Task item = Retype every line below precisely as it appears.

====== Raw data ======

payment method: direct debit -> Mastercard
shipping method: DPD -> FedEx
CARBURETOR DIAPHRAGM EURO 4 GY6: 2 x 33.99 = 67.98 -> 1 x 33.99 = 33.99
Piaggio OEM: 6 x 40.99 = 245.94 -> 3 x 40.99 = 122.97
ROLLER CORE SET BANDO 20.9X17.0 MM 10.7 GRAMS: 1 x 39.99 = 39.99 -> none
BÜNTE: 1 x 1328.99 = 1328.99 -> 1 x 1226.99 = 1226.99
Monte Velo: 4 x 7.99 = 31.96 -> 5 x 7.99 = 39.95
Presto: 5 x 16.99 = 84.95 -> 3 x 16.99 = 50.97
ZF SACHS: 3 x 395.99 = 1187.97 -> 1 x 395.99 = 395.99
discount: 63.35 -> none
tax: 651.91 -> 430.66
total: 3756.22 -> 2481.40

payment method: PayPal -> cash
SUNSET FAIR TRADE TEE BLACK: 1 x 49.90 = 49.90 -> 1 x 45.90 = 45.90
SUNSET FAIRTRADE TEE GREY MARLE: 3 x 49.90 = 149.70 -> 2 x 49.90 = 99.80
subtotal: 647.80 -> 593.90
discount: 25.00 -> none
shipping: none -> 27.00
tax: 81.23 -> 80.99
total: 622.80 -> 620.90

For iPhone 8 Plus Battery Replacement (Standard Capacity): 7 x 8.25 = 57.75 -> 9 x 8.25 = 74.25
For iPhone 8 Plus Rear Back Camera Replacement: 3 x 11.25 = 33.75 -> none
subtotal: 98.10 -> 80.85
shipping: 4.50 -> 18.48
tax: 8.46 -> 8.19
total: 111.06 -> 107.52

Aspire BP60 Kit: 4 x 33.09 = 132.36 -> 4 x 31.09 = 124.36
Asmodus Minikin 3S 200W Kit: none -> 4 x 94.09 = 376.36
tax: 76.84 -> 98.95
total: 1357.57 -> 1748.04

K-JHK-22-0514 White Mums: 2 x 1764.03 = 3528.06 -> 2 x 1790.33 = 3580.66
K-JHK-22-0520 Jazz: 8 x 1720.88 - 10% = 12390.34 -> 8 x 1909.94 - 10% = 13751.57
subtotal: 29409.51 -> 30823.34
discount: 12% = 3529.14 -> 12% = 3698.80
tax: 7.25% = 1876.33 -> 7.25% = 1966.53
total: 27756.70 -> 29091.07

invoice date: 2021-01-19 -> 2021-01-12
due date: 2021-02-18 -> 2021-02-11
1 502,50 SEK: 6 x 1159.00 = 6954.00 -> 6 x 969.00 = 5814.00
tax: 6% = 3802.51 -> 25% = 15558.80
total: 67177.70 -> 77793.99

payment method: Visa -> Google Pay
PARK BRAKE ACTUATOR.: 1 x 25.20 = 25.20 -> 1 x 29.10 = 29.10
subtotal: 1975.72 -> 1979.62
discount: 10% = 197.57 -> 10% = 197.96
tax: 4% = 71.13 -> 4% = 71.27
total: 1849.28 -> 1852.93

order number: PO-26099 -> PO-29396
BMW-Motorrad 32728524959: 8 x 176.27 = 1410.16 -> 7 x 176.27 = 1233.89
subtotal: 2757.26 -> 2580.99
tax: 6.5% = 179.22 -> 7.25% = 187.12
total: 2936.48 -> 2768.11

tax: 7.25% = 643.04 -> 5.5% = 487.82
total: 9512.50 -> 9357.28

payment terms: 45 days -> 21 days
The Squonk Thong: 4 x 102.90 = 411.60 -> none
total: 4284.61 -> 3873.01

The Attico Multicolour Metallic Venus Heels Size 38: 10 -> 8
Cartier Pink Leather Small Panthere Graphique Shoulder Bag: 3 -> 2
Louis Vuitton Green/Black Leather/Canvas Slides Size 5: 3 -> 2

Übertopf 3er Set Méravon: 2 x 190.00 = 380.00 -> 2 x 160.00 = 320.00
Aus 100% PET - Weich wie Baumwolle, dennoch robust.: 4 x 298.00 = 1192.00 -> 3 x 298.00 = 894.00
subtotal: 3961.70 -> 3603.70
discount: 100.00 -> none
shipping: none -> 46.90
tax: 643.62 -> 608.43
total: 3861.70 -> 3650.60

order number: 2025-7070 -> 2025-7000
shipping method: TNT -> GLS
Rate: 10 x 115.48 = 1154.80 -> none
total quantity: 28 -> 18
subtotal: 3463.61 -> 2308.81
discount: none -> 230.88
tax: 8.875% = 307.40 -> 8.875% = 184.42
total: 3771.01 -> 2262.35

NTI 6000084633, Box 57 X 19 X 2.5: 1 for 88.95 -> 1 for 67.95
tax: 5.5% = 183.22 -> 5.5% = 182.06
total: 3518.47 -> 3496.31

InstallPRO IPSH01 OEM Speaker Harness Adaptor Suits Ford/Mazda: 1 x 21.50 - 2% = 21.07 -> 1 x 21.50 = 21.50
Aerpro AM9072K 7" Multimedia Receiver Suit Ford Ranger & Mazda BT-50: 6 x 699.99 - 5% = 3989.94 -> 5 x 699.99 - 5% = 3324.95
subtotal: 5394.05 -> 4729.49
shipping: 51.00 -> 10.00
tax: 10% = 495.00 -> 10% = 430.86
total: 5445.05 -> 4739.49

======

Solved problem =
payment method: direct debit -> Mastercard
shipping method: DPD -> FedEx
CARBURETOR DIAPHRAGM EURO 4 GY6: 2 x 33.99 = 67.98 -> 1 x 33.99 = 33.99
Piaggio OEM: 6 x 40.99 = 245.94 -> 3 x 40.99 = 122.97
ROLLER CORE SET BANDO 20.9X17.0 MM 10.7 GRAMS: 1 x 39.99 = 39.99 -> none
BÜNTE: 1 x 1328.99 = 1328.99 -> 1 x 1226.99 = 1226.99
Monte Velo: 4 x 7.99 = 31.96 -> 5 x 7.99 = 39.95
Presto: 5 x 16.99 = 84.95 -> 3 x 16.99 = 50.97
ZF SACHS: 3 x 395.99 = 1187.97 -> 1 x 395.99 = 395.99
discount: 63.35 -> none
tax: 651.91 -> 430.66
total: 3756.22 -> 2481.40

payment method: PayPal -> cash
SUNSET FAIR TRADE TEE BLACK: 1 x 49.90 = 49.90 -> 1 x 45.90 = 45.90
SUNSET FAIRTRADE TEE GREY MARLE: 3 x 49.90 = 149.70 -> 2 x 49.90 = 99.80
subtotal: 647.80 -> 593.90
discount: 25.00 -> none
shipping: none -> 27.00
tax: 81.23 -> 80.99
total: 622.80 -> 620.90

For iPhone 8 Plus Battery Replacement (Standard Capacity): 7 x 8.25 = 57.75 -> 9 x 8.25 = 74.25
For iPhone 8 Plus Rear Back Camera Replacement: 3 x 11.25 = 33.75 -> none
subtotal: 98.10 -> 80.85
shipping: 4.50 -> 18.48
tax: 8.46 -> 8.19
total: 111.06 -> 107.52

Aspire BP60 Kit: 4 x 33.09 = 132.36 -> 4 x 31.09 = 124.36
Asmodus Minikin 3S 200W Kit: none -> 4 x 94.09 = 376.36
tax: 76.84 -> 98.95
total: 1357.57 -> 1748.04

K-JHK-22-0514 White Mums: 2 x 1764.03 = 3528.06 -> 2 x 1790.33 = 3580.66
K-JHK-22-0520 Jazz: 8 x 1720.88 - 10% = 12390.34 -> 8 x 1909.94 - 10% = 13751.57
subtotal: 29409.51 -> 30823.34
discount: 12% = 3529.14 -> 12% = 3698.80
tax: 7.25% = 1876.33 -> 7.25% = 1966.53
total: 27756.70 -> 29091.07

invoice date: 2021-01-19 -> 2021-01-12
due date: 2021-02-18 -> 2021-02-11
1 502,50 SEK: 6 x 1159.00 = 6954.00 -> 6 x 969.00 = 5814.00
tax: 6% = 3802.51 -> 25% = 15558.80
total: 67177.70 -> 77793.99

payment method: Visa -> Google Pay
PARK BRAKE ACTUATOR.: 1 x 25.20 = 25.20 -> 1 x 29.10 = 29.10
subtotal: 1975.72 -> 1979.62
discount: 10% = 197.57 -> 10% = 197.96
tax: 4% = 71.13 -> 4% = 71.27
total: 1849.28 -> 1852.93

order number: PO-26099 -> PO-29396
BMW-Motorrad 32728524959: 8 x 176.27 = 1410.16 -> 7 x 176.27 = 1233.89
subtotal: 2757.26 -> 2580.99
tax: 6.5% = 179.22 -> 7.25% = 187.12
total: 2936.48 -> 2768.11

tax: 7.25% = 643.04 -> 5.5% = 487.82
total: 9512.50 -> 9357.28

payment terms: 45 days -> 21 days
The Squonk Thong: 4 x 102.90 = 411.60 -> none
total: 4284.61 -> 3873.01

The Attico Multicolour Metallic Venus Heels Size 38: 10 -> 8
Cartier Pink Leather Small Panthere Graphique Shoulder Bag: 3 -> 2
Louis Vuitton Green/Black Leather/Canvas Slides Size 5: 3 -> 2

Übertopf 3er Set Méravon: 2 x 190.00 = 380.00 -> 2 x 160.00 = 320.00
Aus 100% PET - Weich wie Baumwolle, dennoch robust.: 4 x 298.00 = 1192.00 -> 3 x 298.00 = 894.00
subtotal: 3961.70 -> 3603.70
discount: 100.00 -> none
shipping: none -> 46.90
tax: 643.62 -> 608.43
total: 3861.70 -> 3650.60

order number: 2025-7070 -> 2025-7000
shipping method: TNT -> GLS
Rate: 10 x 115.48 = 1154.80 -> none
total quantity: 28 -> 18
subtotal: 3463.61 -> 2308.81
discount: none -> 230.88
tax: 8.875% = 307.40 -> 8.875% = 184.42
total: 3771.01 -> 2262.35

NTI 6000084633, Box 57 X 19 X 2.5: 1 for 88.95 -> 1 for 67.95
tax: 5.5% = 183.22 -> 5.5% = 182.06
total: 3518.47 -> 3496.31

InstallPRO IPSH01 OEM Speaker Harness Adaptor Suits Ford/Mazda: 1 x 21.50 - 2% = 21.07 -> 1 x 21.50 = 21.50
Aerpro AM9072K 7" Multimedia Receiver Suit Ford Ranger & Mazda BT-50: 6 x 699.99 - 5% = 3989.94 -> 5 x 699.99 - 5% = 3324.95
subtotal: 5394.05 -> 4729.49
shipping: 51.00 -> 10.00
tax: 10% = 495.00 -> 10% = 430.86
total: 5445.05 -> 4739.49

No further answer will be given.